Wednesday, 25 February 2009
Pepper by Christine McFadden
“A whole book on Pepper! Are you mad?” you might think wondering the mileage of that all purpose seasoning sitting in your mill.
Well, at times I may be a bit mad but I found this book fascinating. Of course, it’s not just about that stuff in your mill, though. The part of the book which I found most enlightening was Christine’s listing and explaining of the many different types of pepper. Black, white, pink, red and green peppercorns are literally the tip of the iceberg. Long, Cubec, Szechwan and Sansyo are all included along with numerous others which, though I was mostly familiar with (I’m a bit of a spice junkie), I would never have categorized as pepper. Admittedly, many are completely unrelated and so a little bit of a cheat on Christine’s part, but still the botanical family is extensive.

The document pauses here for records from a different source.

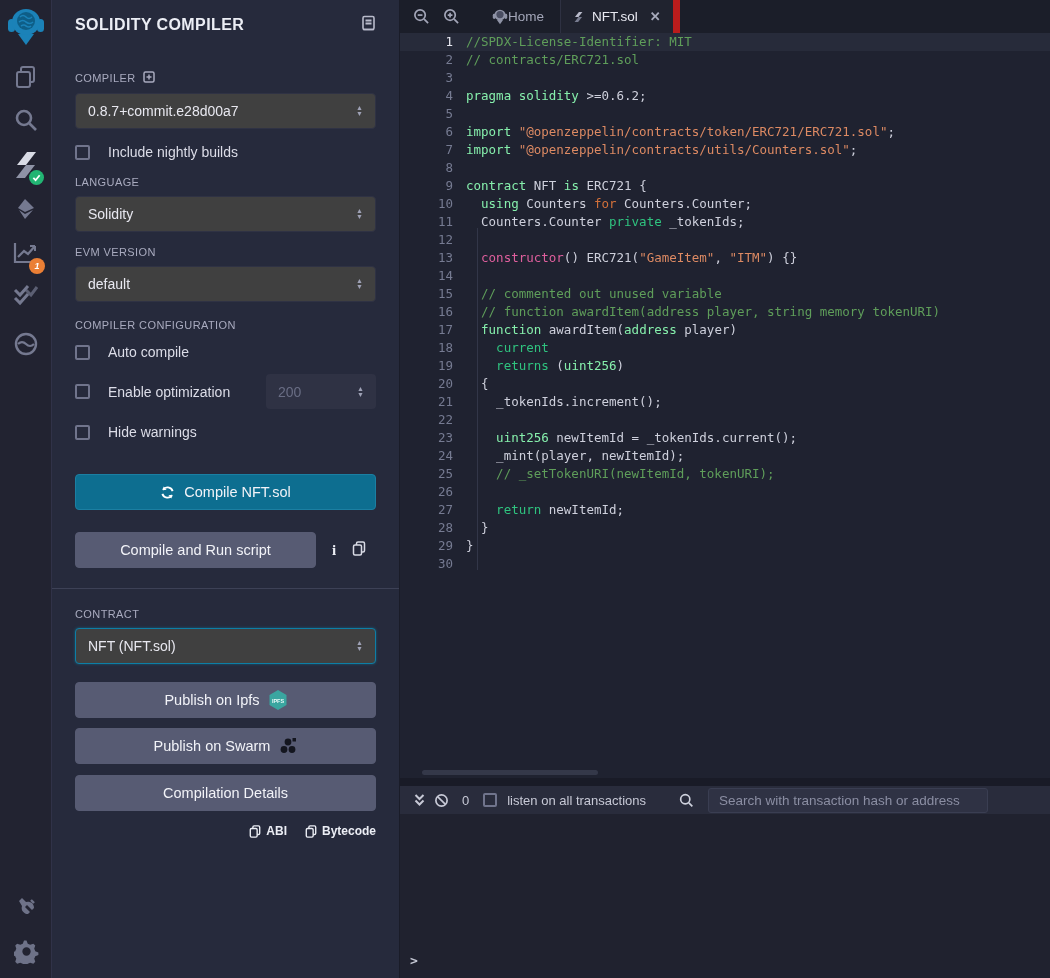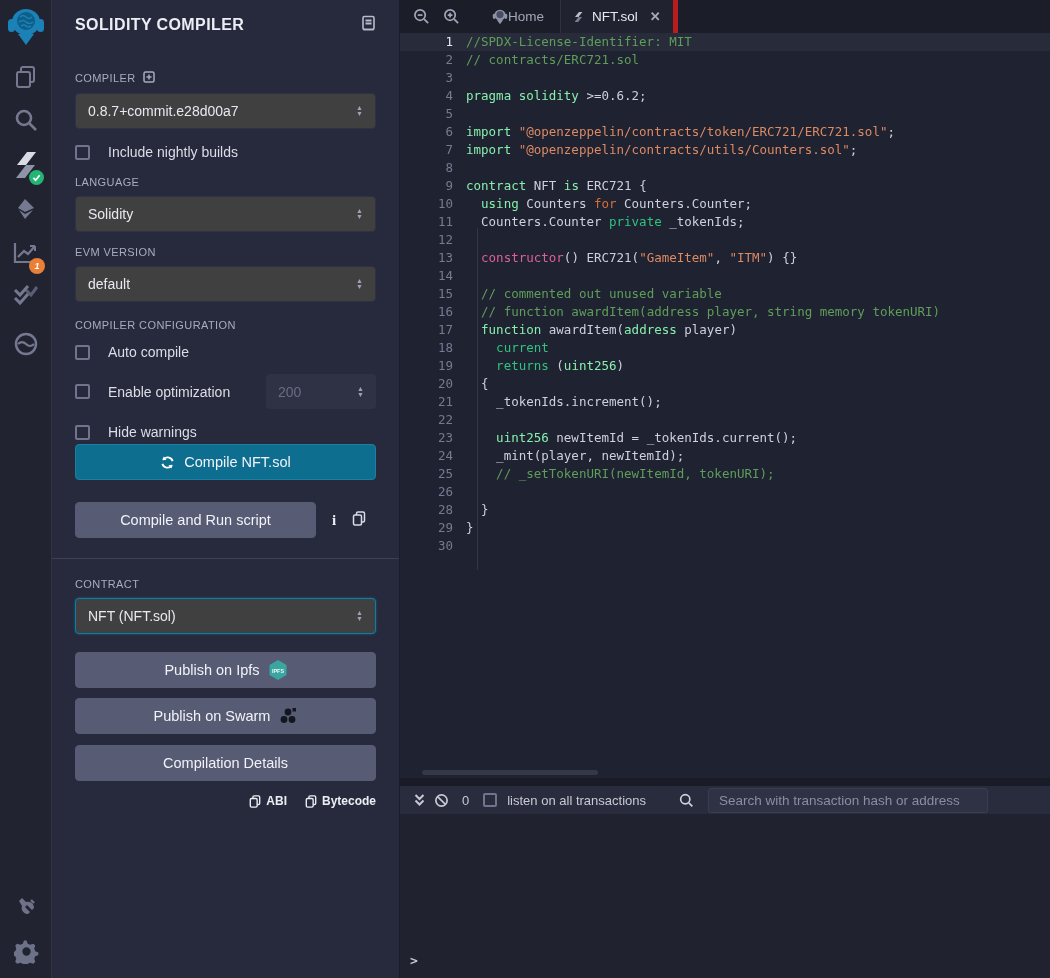--- a/index.html
+++ b/index.html
@@ -48,7 +48,7 @@
   #tab-home { display:flex; align-items:center; gap:0; padding:0 16px; margin-left:10px;
     color:#a3a6b8; font-size:13.5px; cursor:pointer; }
   #tab-file { display:flex; align-items:center; gap:8px; padding:0 12px; background:#20232f;
-    border-left:1px solid #2e3142; border-right:5px solid #b91c1c; color:#e9eaf2; font-size:13.5px; cursor:pointer; }
+    border-left:1px solid #2e3142; border-right:7px solid #b91c1c; color:#e9eaf2; font-size:13.5px; cursor:pointer; }
   .tab-close { color:#a6a9bb; font-size:13px; font-weight:bold; margin-left:4px; cursor:pointer; }
 
   #editor { position:relative; flex:1; overflow:hidden; background:#1f2230; }

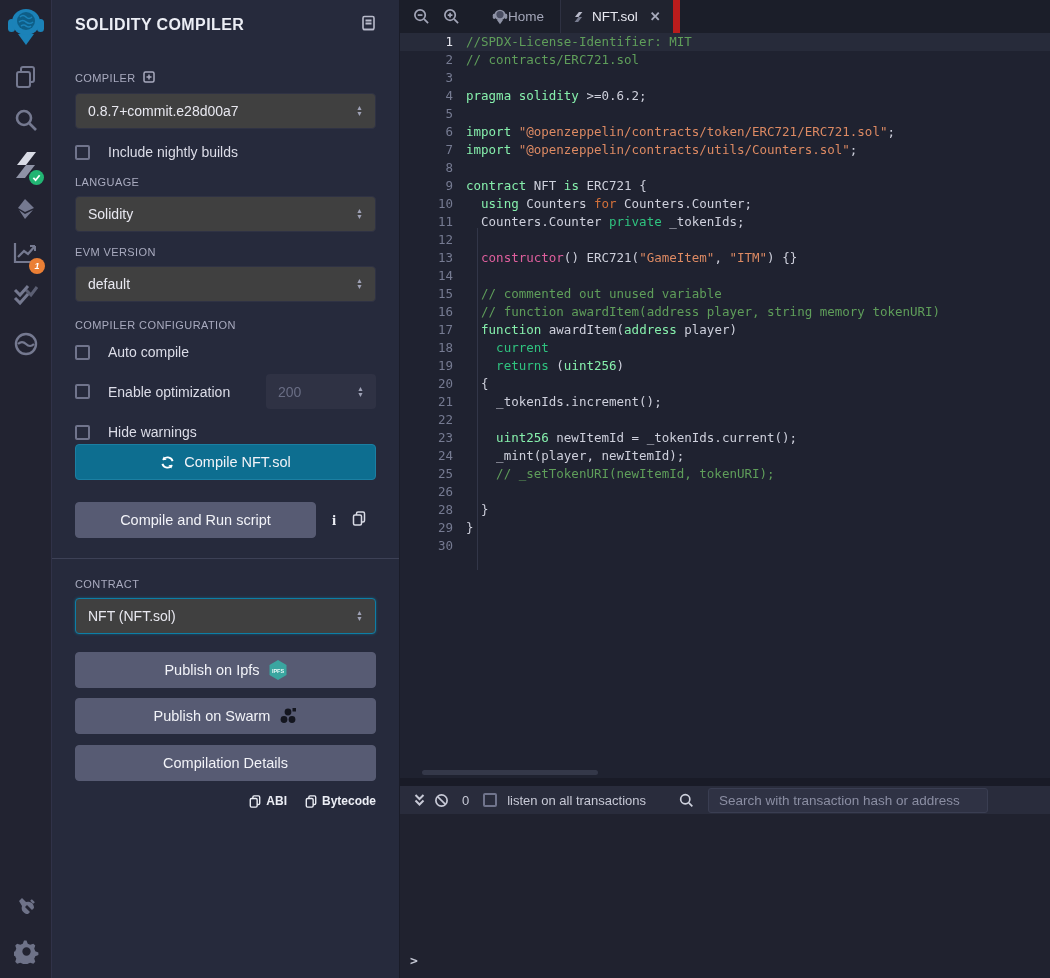--- a/index.html
+++ b/index.html
@@ -253,7 +253,7 @@
       <span class="chk-label">Hide warnings</span>
     </div>
 
-    <div class="btn btn-primary" style="margin-top:4px">
+    <div class="btn btn-primary" style="margin-top:34px">
       <svg width="15" height="15" viewBox="0 0 16 16">
           <g fill="none" stroke="#fff" stroke-width="2">
         <path d="M13.5 6.5 A6 6 0 0 0 3 5"></path>

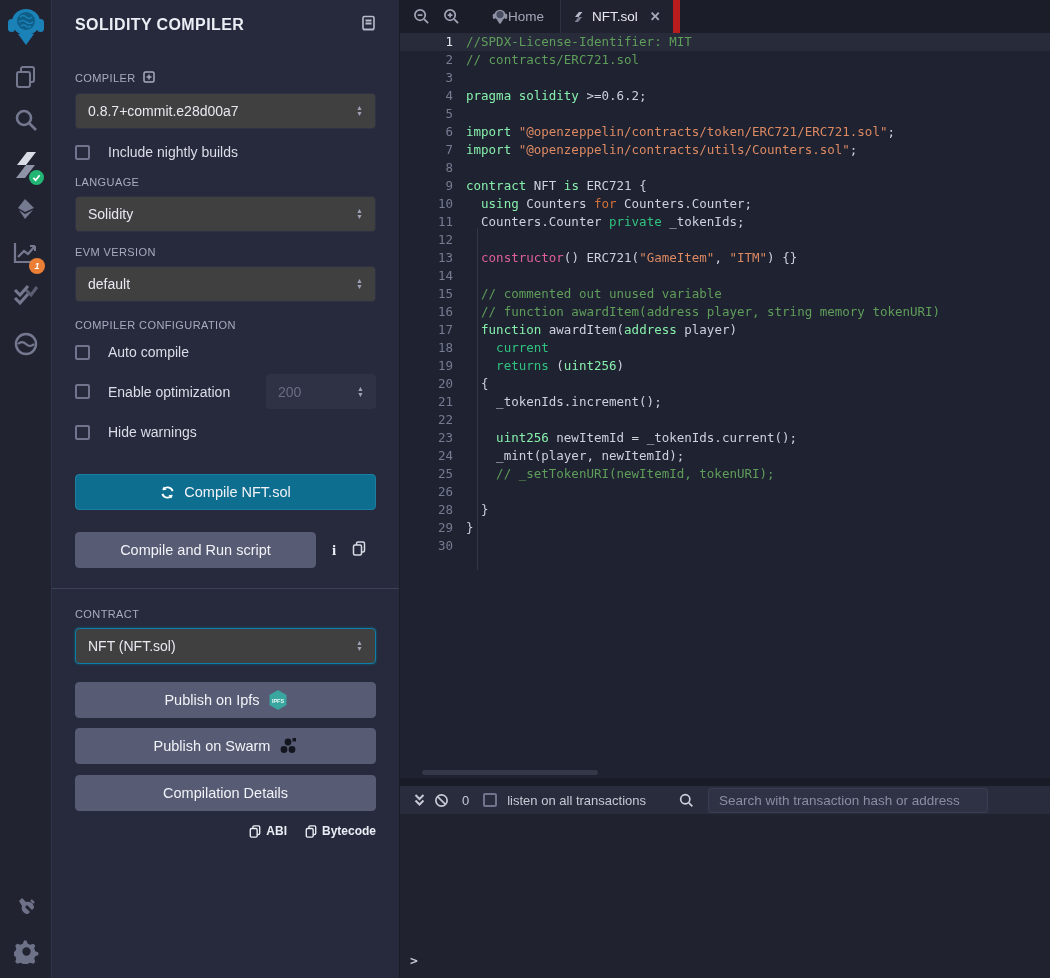--- a/index.html
+++ b/index.html
@@ -402,6 +402,7 @@
           <div class="code-line"><span class="ln">24</span><span class="lc"><span class="tt">    _mint(player, newItemId);</span></span></div>
           <div class="code-line"><span class="ln">25</span><span class="lc"><span class="tt">    </span><span class="tc">// _setTokenURI(newItemId, tokenURI);</span></span></div>
           <div class="code-line"><span class="ln">26</span><span class="lc"></span></div>
+          <div class="code-line"><span class="ln">27</span><span class="lc"><span class="tt">    </span><span class="tg">return</span><span class="tt"> newItemId;</span></span></div>
           <div class="code-line"><span class="ln">28</span><span class="lc"><span class="tt">  }</span></span></div>
           <div class="code-line"><span class="ln">29</span><span class="lc"><span class="tt">}</span></span></div>
           <div class="code-line"><span class="ln">30</span><span class="lc"></span></div>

The confusion of terms was another point of interest. I now know, for example, that whilst proper green peppercorns are a totally separate, though related, variety to the black we are so familiar with; others labeled as ‘green’ may be the under-ripe versions of the black.
Christine also goes into great depth about the history of pepper, the sheer quantity of this detail is initially slightly daunting but once you start reading it, I guarantee you’ll be fascinated to learn the huge impact the spice has had on the world, playing a considerable part in deciding which countries are rich and which are poor, even to this day.
There’s so much knowledge in the book, that you could almost forget there are also 100 recipes. Though some are fairly standard, others are extremely interesting. Paradise Cake, for example, which uses ‘grains of paradise’ in a syrupy sponge-cake, or peppered figs, which are made by pressing layers of dried figs and black peppercorns together and leaving to mature.
All in all, it’s a fascinating book for both reference and recipes, and is well worth a place on your bookcase – though it’s unlikely to be one that just sits there.